Entonces Ānanda se dirigió a Mahānāma el sākka:

—Mahānāma, un discípulo de los nobles es experto en ética, protege las puertas de los sentidos, come con moderación y está dedicado a la vigilia. Tiene siete buenas cualidades y obtiene las cuatro jhānas cuando lo desea, sin problemas ni dificultades.

—¿Y cómo un discípulo de los nobles se logra en ética?

—Es cuando un discípulo de los nobles es ético, comedido en el código monástico, comportándose bien y buscando limosna en lugares adecuados. Al ver el peligro en la más mínima falta, mantiene las reglas a las que se ha comprometido. Así es como es ético un discípulo de los nobles.

—¿Y cómo guarda un discípulo de los nobles las puertas de los sentidos?

—Cuando un discípulo de los nobles ve algo con sus ojos, no se deja atrapar por las características y los detalles. Si la facultad de la vista se dejara sin restricciones, los malos y demeritorios defectos del ansia y la aversión se volverían abrumadores. Por eso practica la contención, protegiendo la facultad de la vista y logrando su dominio. Cuando escucha un sonido con sus oídos… Cuando huele un olor con su nariz… Cuando prueba un sabor con su lengua… Cuando siente un tacto con su cuerpo… Cuando conoce un pensamiento con su intelecto, no se deja atrapar por las características y los detalles. Si la facultad de la mente se dejara sin restricciones, los malos y demeritorios defectos del ansia y la aversión se volverían abrumadores. Por esta razón, practica la moderación, protegiendo la facultad de la mente, y logrando su dominio. Así es como un discípulo de los nobles guarda las puertas de los sentidos.

—¿Y cómo come un discípulo de los nobles con moderación?

—Es cuando un discípulo de los nobles reflexiona adecuadamente sobre la comida que come: «No por diversión, complacencia, adorno o decoración, sino solo para sostener este cuerpo, evitar daños y apoyar el entrenamiento. De esta manera, acabaré con las viejas molestias y no daré lugar a otras nuevas, y viviré sin culpa y a gusto». Así es como un discípulo de los nobles come con moderación.

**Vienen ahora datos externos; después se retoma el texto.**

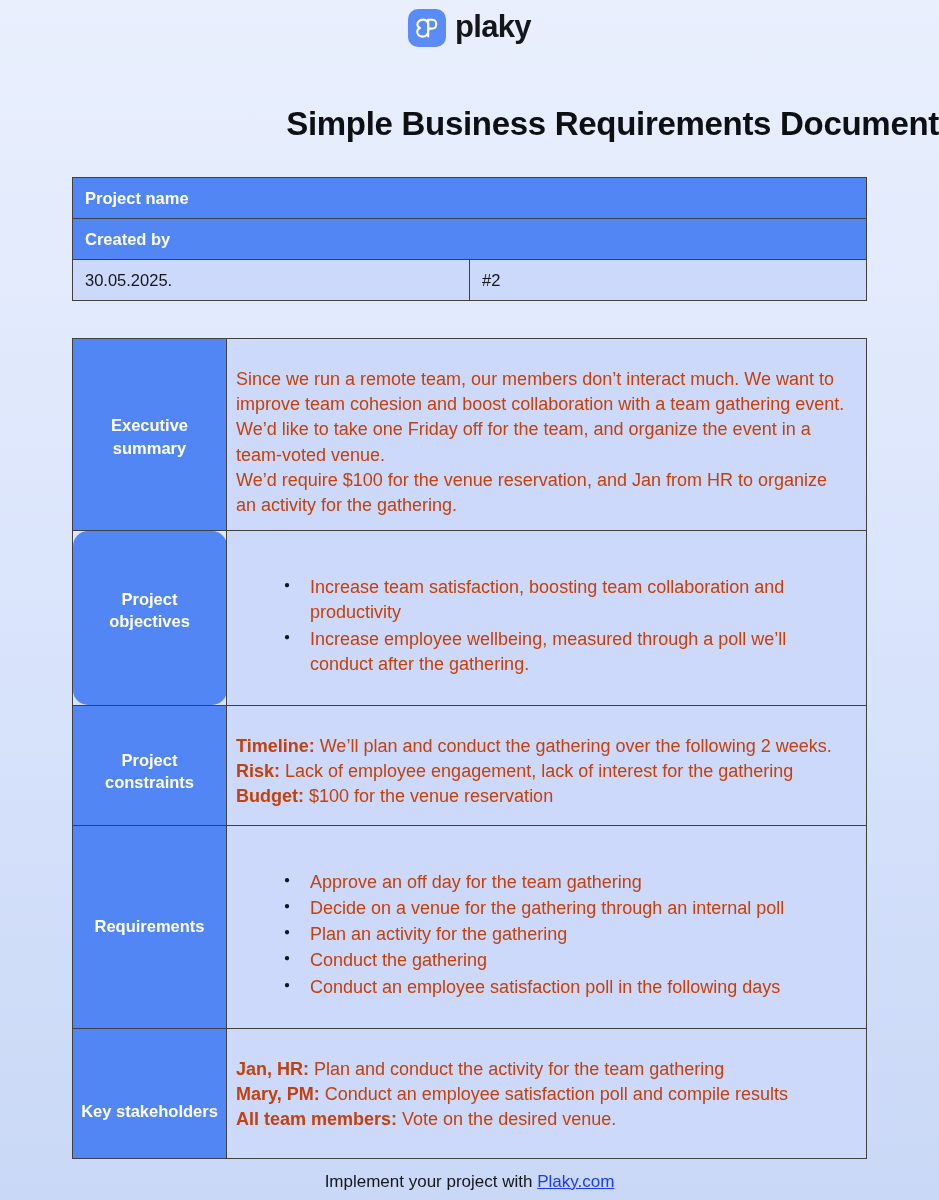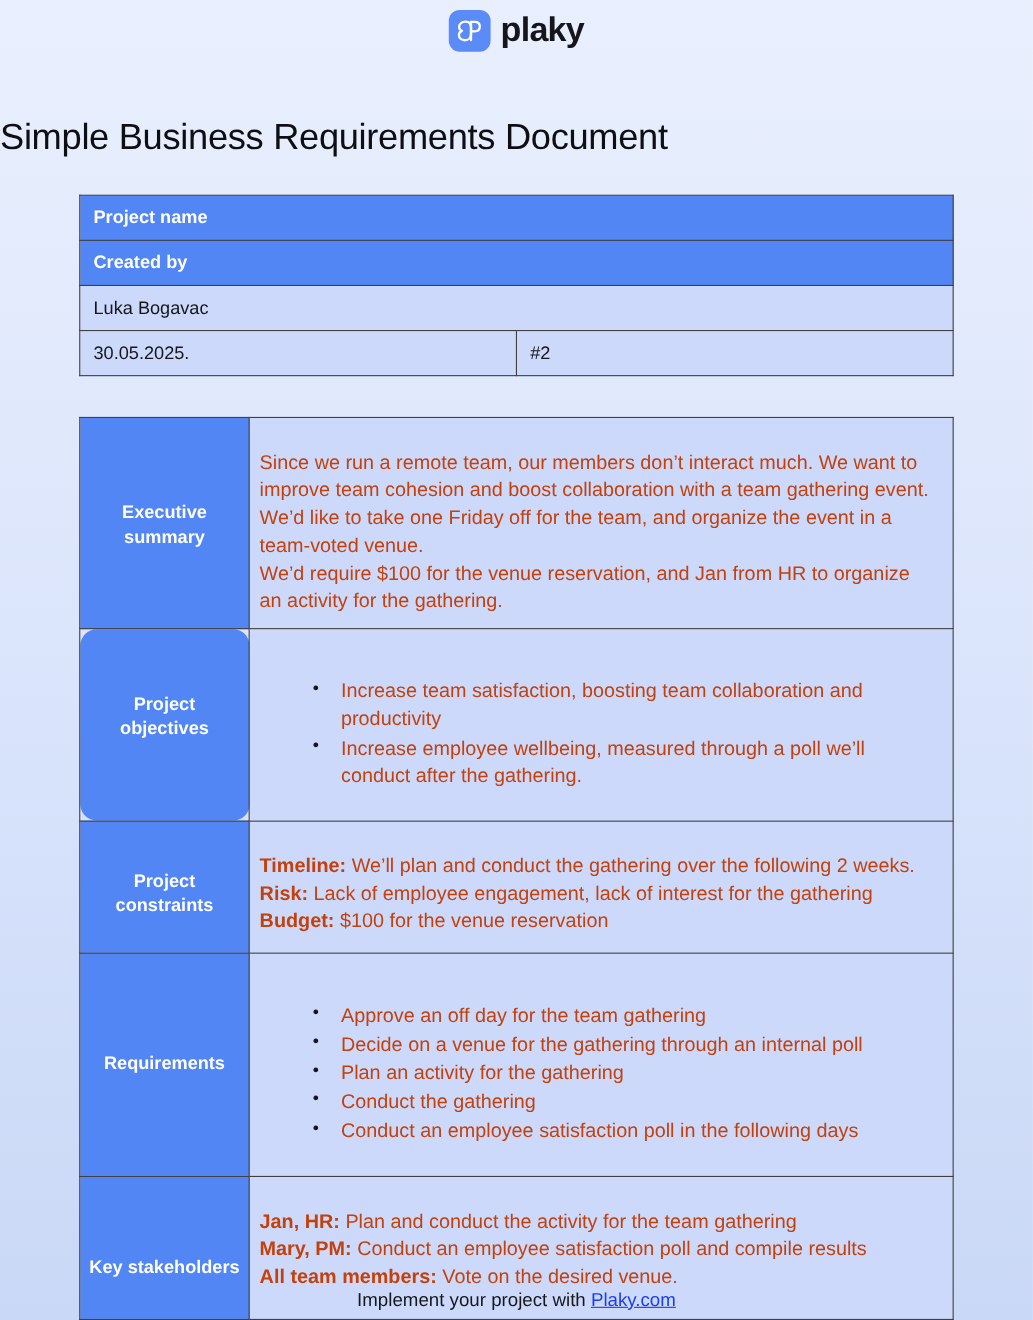--- a/index.html
+++ b/index.html
@@ -48,9 +48,9 @@
 
   
   .doc-title {
-    text-align: left;
+    text-align: right;
     font-size: 33px;
-    font-weight: 400;
+    font-weight: 700;
     letter-spacing: -0.3px;
     color: #0d0f12;
     margin-top: 53px;

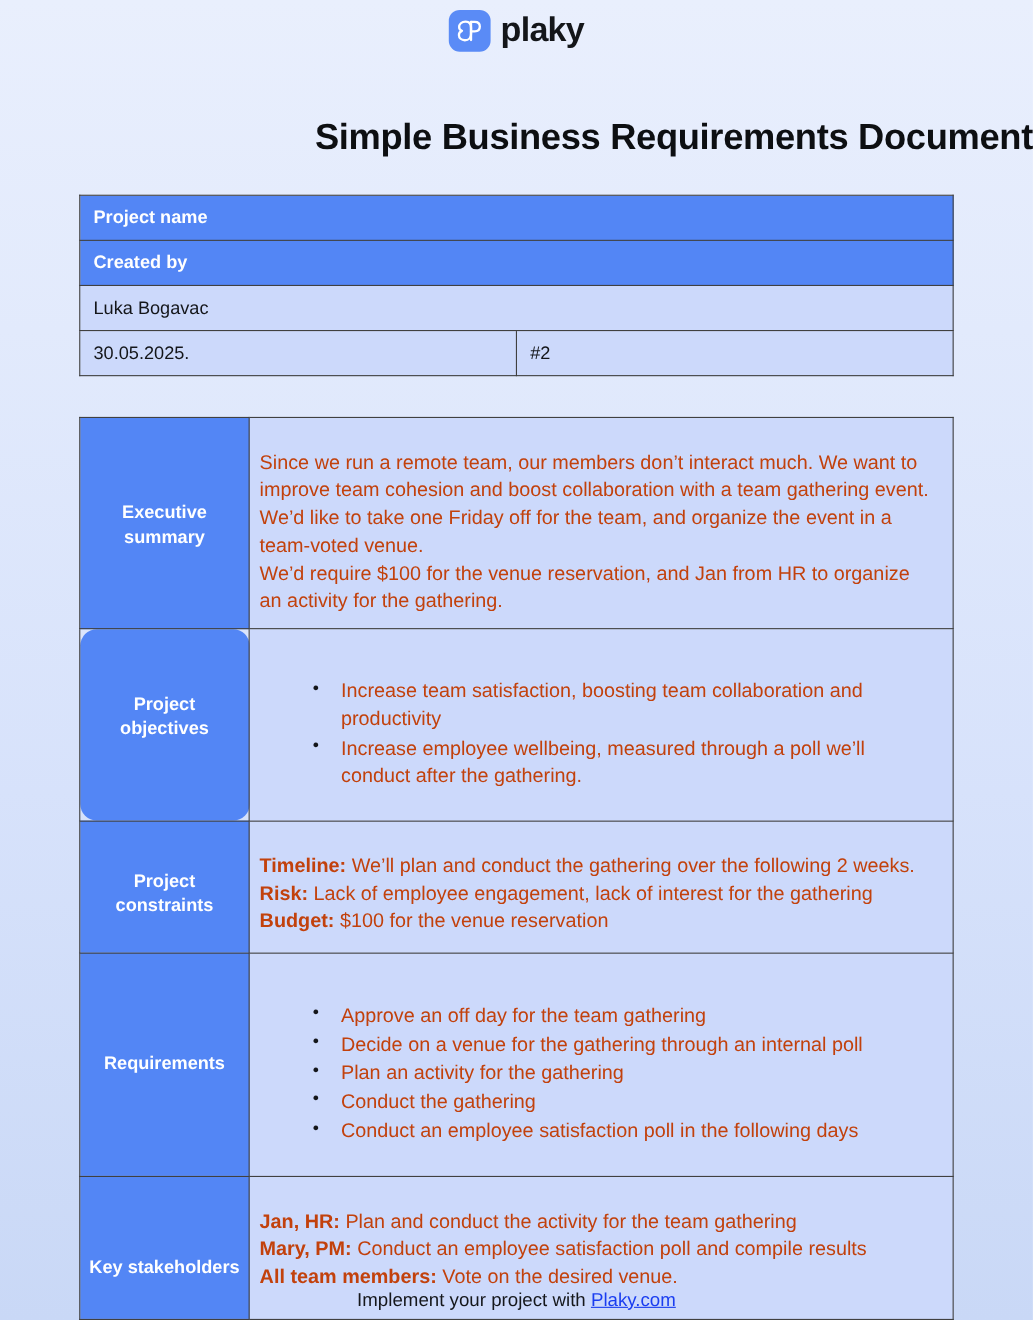--- a/index.html
+++ b/index.html
@@ -196,9 +196,6 @@
         <td class="hdr-cell" colspan="2">Created by</td>
       </tr>
       <tr>
-        <td class="val-cell" colspan="2">Luka Bogavac</td>
-      </tr>
-      <tr>
         <td class="val-cell">30.05.2025.</td>
         <td class="val-cell">#2</td>
       </tr>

—¿Y cómo se dedica un discípulo de los nobles a la vigilia?

—Es cuando un discípulo de los nobles durante el día, mientras camina de un lado a otro o está sentado, limpia las obstrucciones de la mente. Por la noche, mientras camina de un lado a otro o está sentado, continúa limpiando las obstrucciones de la mente. En medio de la noche, se acuesta en la postura del león, del lado derecho, colocando un pie encima del otro, reflexivo y consciente, y concentrado en el momento de levantarse. En la última parte de la noche, se levanta y continúa continua limpiando las obstrucciones de la mente mientras camina de un lado a otro o está sentado. Así es como un discípulo de los nobles se dedica a la vigilia.

—¿Y cómo tiene un discípulo de los nobles siete buenas cualidades?

—Es cuando un discípulo de los nobles tiene fe en el despertar del Tathāgata: «ese Bendito es un Digno, un Buddha plenamente despierto, logrado en conocimiento y conducta, santo, conocedor del mundo, guía supremo para quienes desean formarse, Maestro de devas y los humanos, despiertos, bendecidos».